Exercise objective - Give the data again word for word; drop the pictures.

Supplied data -
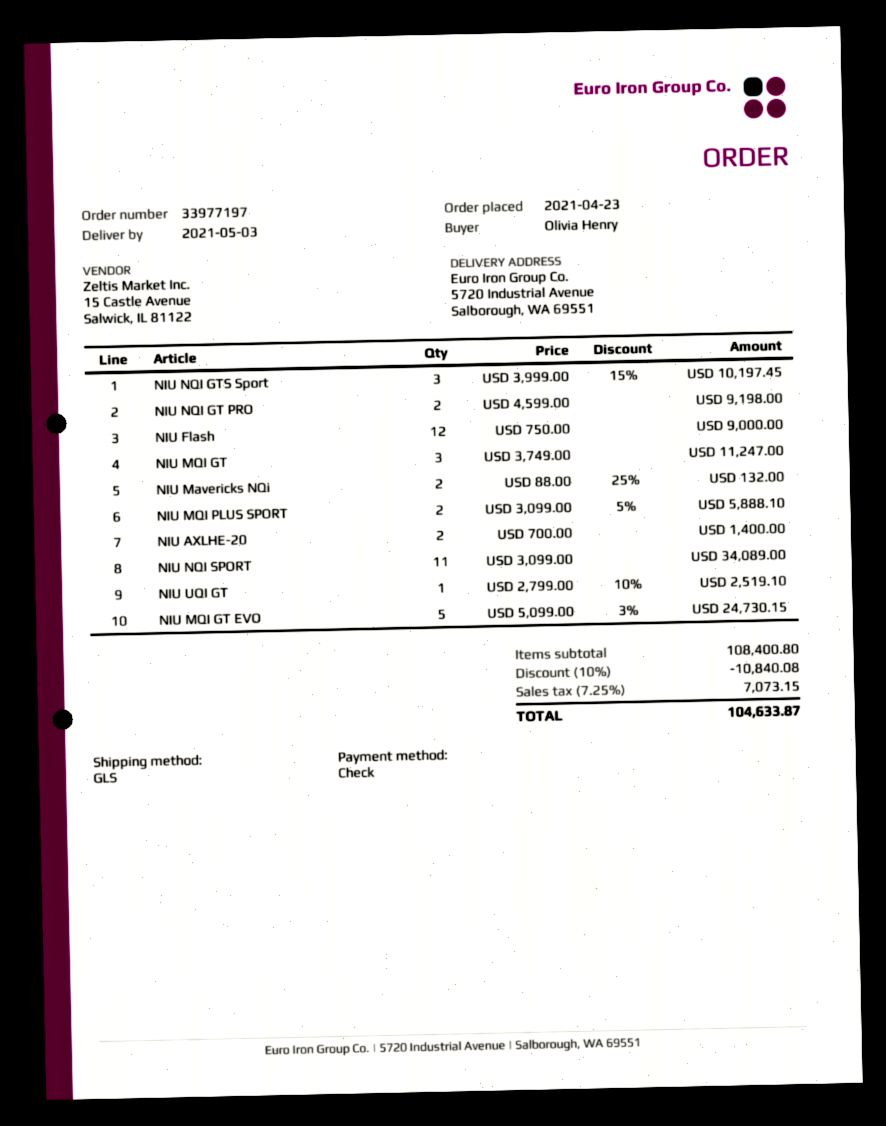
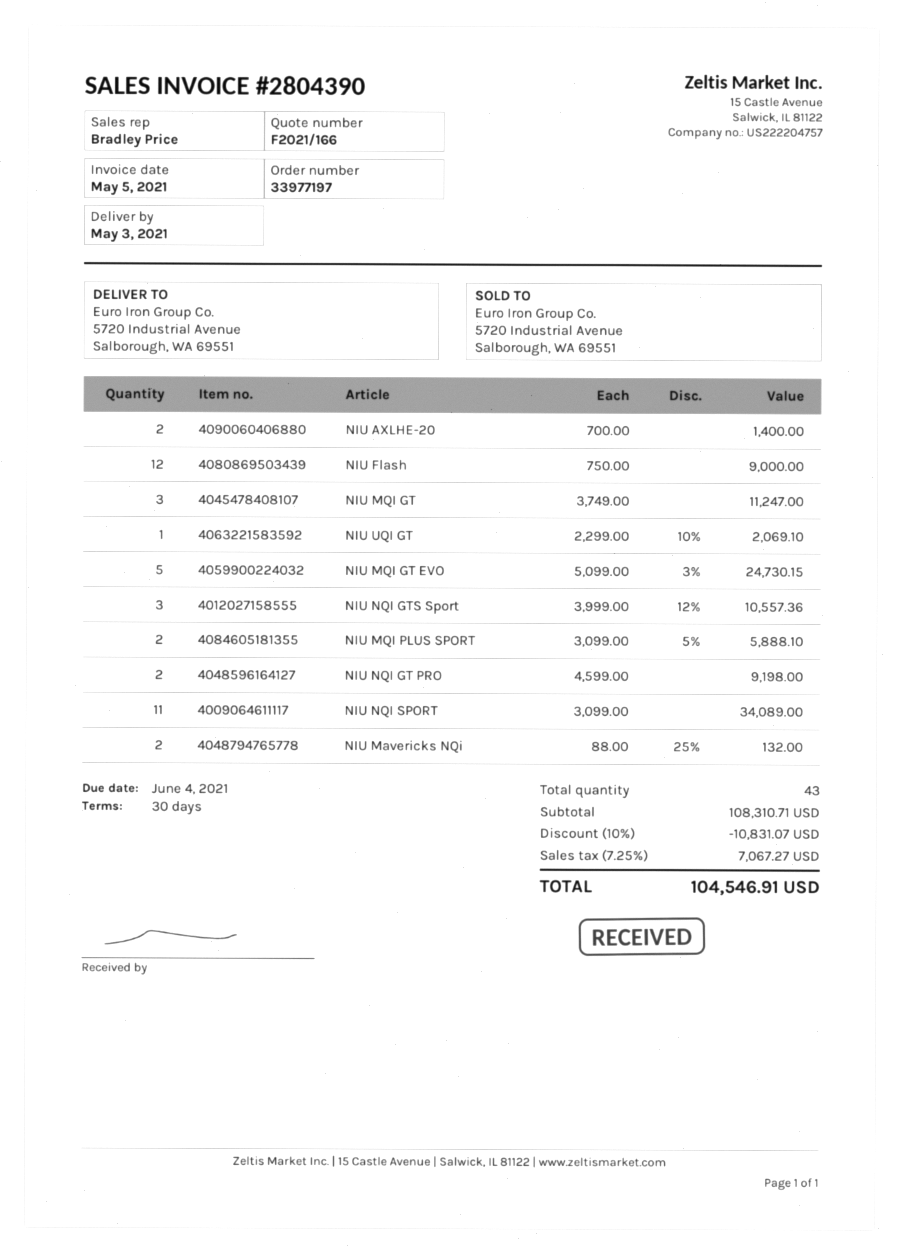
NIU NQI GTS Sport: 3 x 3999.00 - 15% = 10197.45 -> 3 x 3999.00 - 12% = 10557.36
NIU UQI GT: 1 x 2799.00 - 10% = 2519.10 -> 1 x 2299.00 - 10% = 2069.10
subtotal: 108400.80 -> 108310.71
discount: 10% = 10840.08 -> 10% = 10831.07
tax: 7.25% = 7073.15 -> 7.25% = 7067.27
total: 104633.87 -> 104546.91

Exercise output -
NIU NQI GTS Sport: 3 x 3999.00 - 15% = 10197.45 -> 3 x 3999.00 - 12% = 10557.36
NIU UQI GT: 1 x 2799.00 - 10% = 2519.10 -> 1 x 2299.00 - 10% = 2069.10
subtotal: 108400.80 -> 108310.71
discount: 10% = 10840.08 -> 10% = 10831.07
tax: 7.25% = 7073.15 -> 7.25% = 7067.27
total: 104633.87 -> 104546.91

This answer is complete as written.